# What is JSON?

JSON is also a data Serialization/De-serialization format for data just like XML.

One advantage however that JSON has over XML is that it is simpiler in situations where complexity of the program
is low

The notation is based on the literal object notation from the Javascript programming language

In JSON data is basically represented in Nested lists (or dictionaries) vs. say a mark-up like XML

In [1]:
## Here is an example at work of Reading in the JSON file
import json # We have to import the json package

# Here is the example JSON data format 
# its like a dictionary notice the {} brackets
data = '''
{
  "name" : "Chuck",
  "phone" : {
    "type" : "intl",
    "number" : "+1 734 303 4456"
   },
   "email" : {
     "hide" : "yes"
   }
}'''

info = json.loads(data) # using the loads() function in json lib to read in the data into variable info
    # The nice part, what we get back when we read in this data is that info is a python 'dictionary'
# Note. the python dictonary syntax is used to print the data below
print('Name:', info["name"]) 
print('Hide:', info["email"]["hide"]) # here a dictonary key 'email' is further referenced with key 'hide'
    # remember since info["email"] is a dictionary we reference that with a key item


Name: Chuck
Hide: yes


In [2]:
# This next example shows how extract JSON data when that is a list
import json

# Now this data is like a list in JSON
# its like a list notice the [] brackets
data = '''
[
  { "id" : "001",
    "x" : "2",
    "name" : "Chuck"
  } ,
  { "id" : "009",
    "x" : "7",
    "name" : "Brent"
  }
]'''

info = json.loads(data)
print(type(info))
print('User count:', len(info))

# Basically now that we have a list in python we can for-loop right through it
for item in info:
    print('Name', item['name'])
    print('Id', item['id'])
    print('Attribute', item['x'])


<class 'list'>
User count: 2
Name Chuck
Id 001
Attribute 2
Name Brent
Id 009
Attribute 7


# Idea of Service Oriented Approach

Most applications use a form of web-service

An API are essentially the published "rules" applications must follow to make use of the "services"
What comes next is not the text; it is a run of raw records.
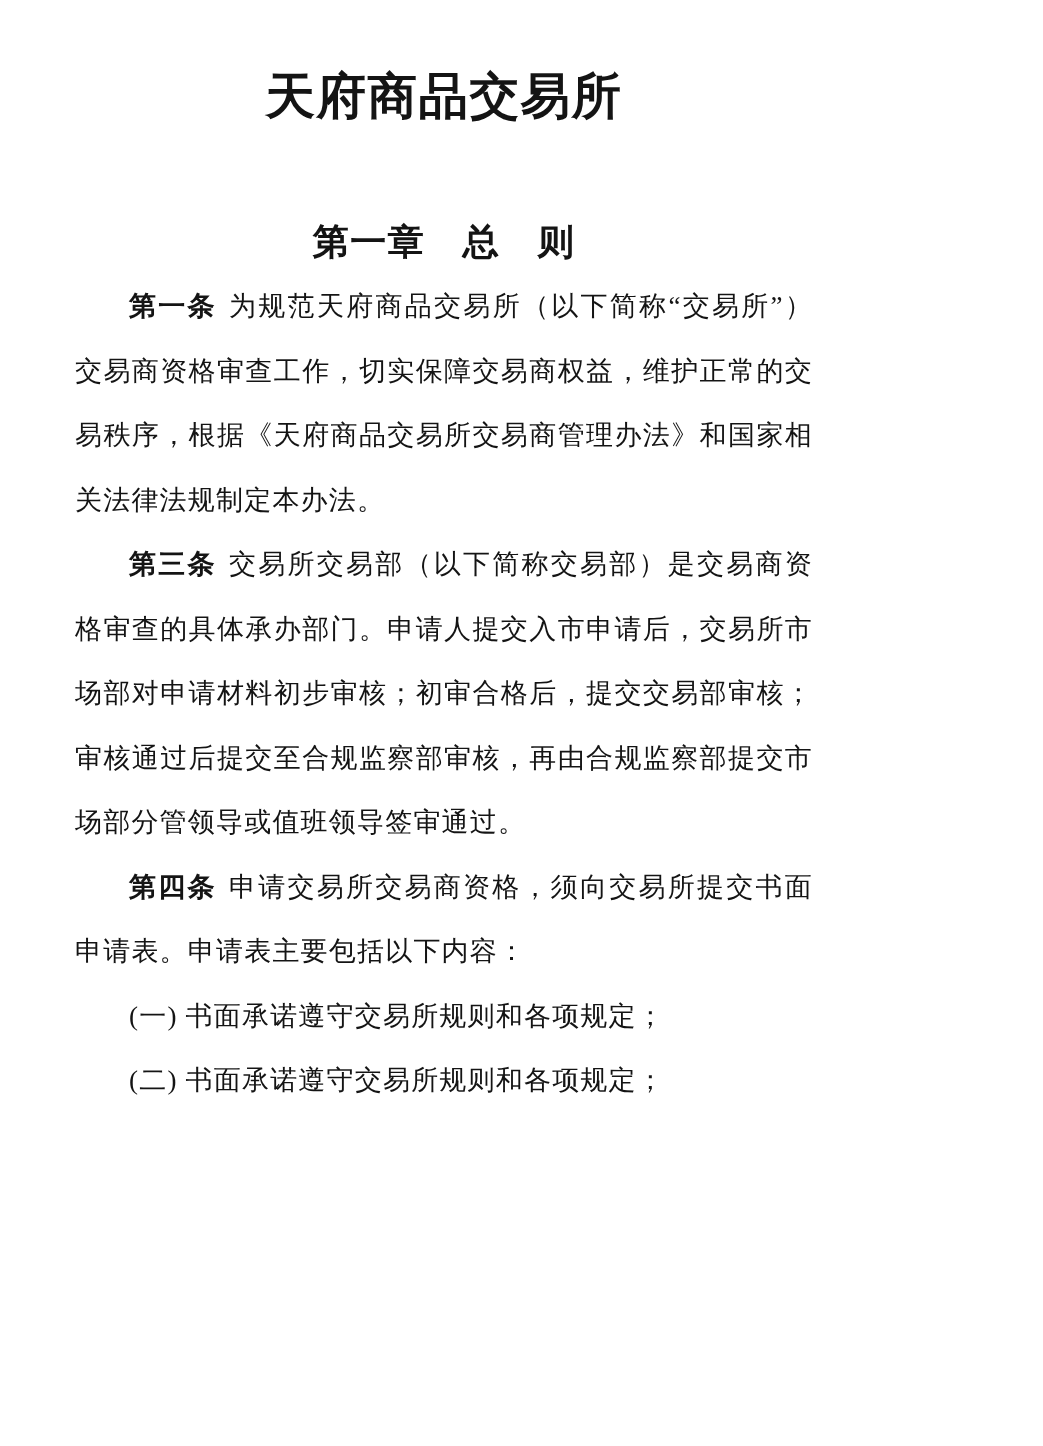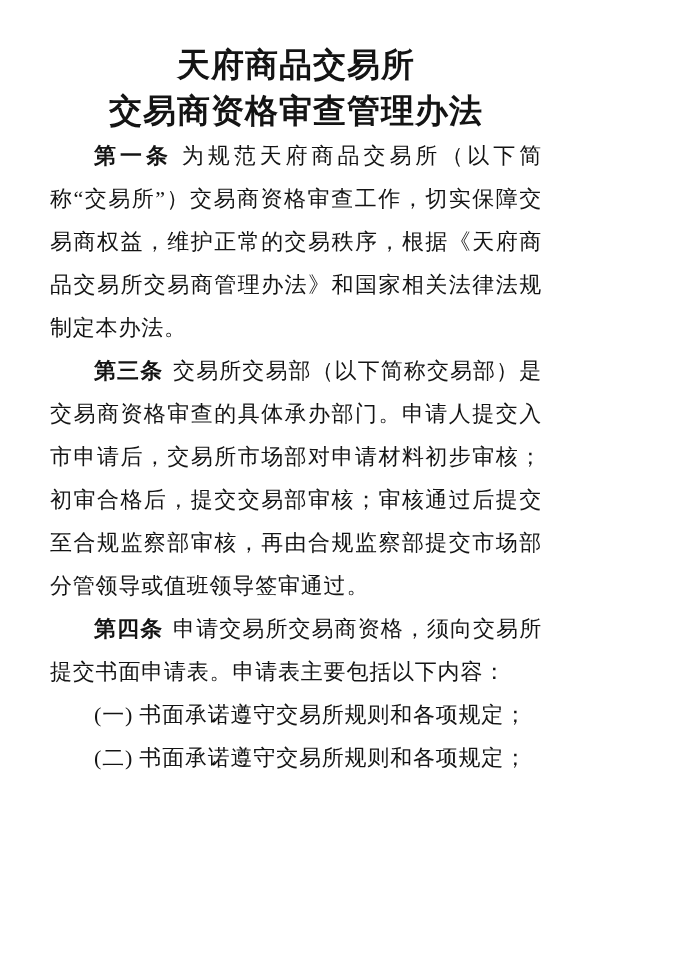"交易商资格审查管理办法" span.title-line { html: <span>交易商资格审查管理办法</span> -> none }
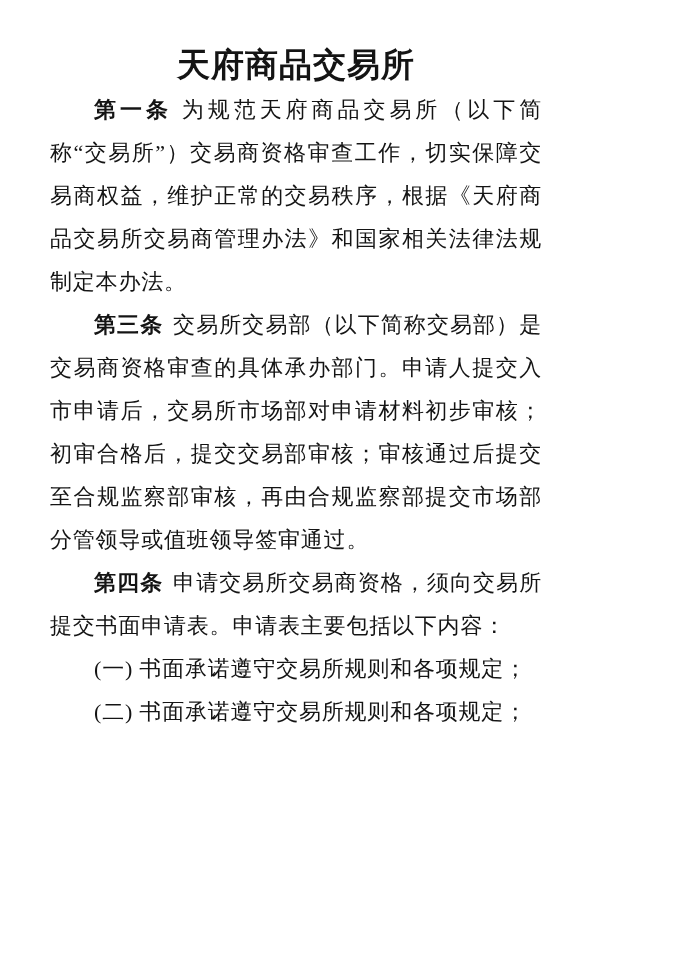"第一章 总 则" h2.chapter-heading { html: none -> <h2>第一章 总 则</h2> }
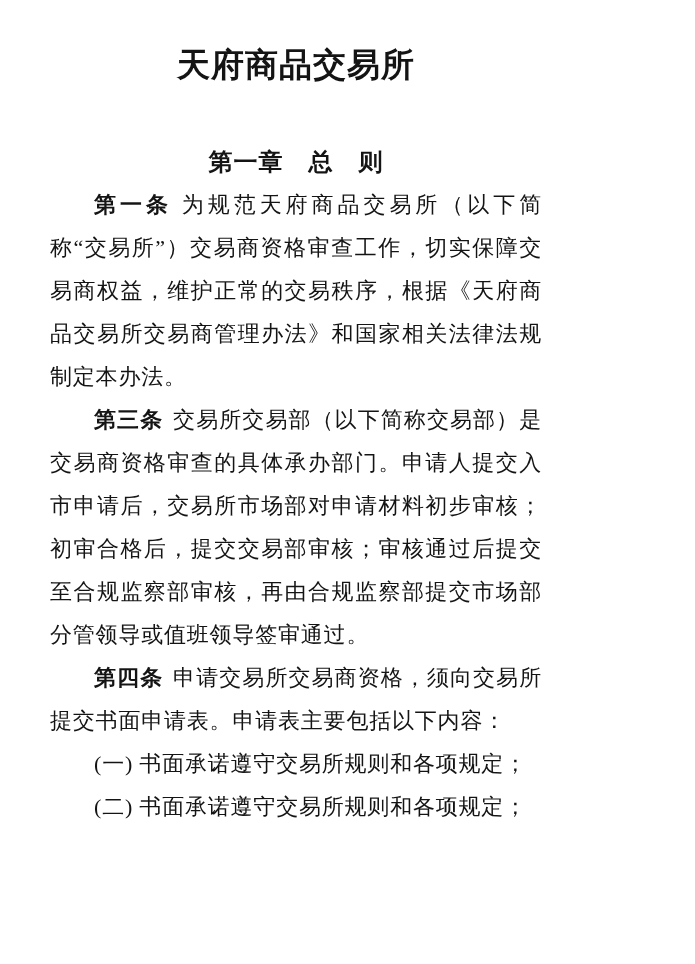"第一条" p.article, p.list-item { font-size: 22px -> 18px }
Here is an example of code that does an API request to Googles geocoded API. Below is the API syntax for the requested data

https://maps.googleapis.com/maps/api/geocode/json?address=Ann+Arbor%2C+MI&key=AIzaSyBxRzMh7hZA5MEh2VYtbC_O6D3hUw6ibUY
* The &key part is the API key provided by google cloud 
* after json? we write the components of the request that we want
* '+' means spaces
* % means commas


Below is the data from the API request above

In [3]:
# This code below is used to get the request
import urllib.request, urllib.parse, urllib.error
import json
import ssl

api_key = 'AIzaSyBxRzMh7hZA5MEh2VYtbC_O6D3hUw6ibUY' # Note. here I put my Google Maps API key
# If you have a Google Places API key, enter it here
# api_key = 'AIzaSy___IDByT70'
# https://developers.google.com/maps/documentation/geocoding/intro

if api_key is False:
    api_key = 42
    serviceurl = 'http://py4e-data.dr-chuck.net/json?'
else :
    serviceurl = 'https://maps.googleapis.com/maps/api/geocode/json?'

# Ignore SSL certificate errors
ctx = ssl.create_default_context()
ctx.check_hostname = False
ctx.verify_mode = ssl.CERT_NONE

while True:
    address = input('Enter location: ')
    if len(address) < 1: break

    parms = dict()
    parms['address'] = address
    if api_key is not False: parms['key'] = api_key
    url = serviceurl + urllib.parse.urlencode(parms) # concatenates the serviceurl with the (input + api key)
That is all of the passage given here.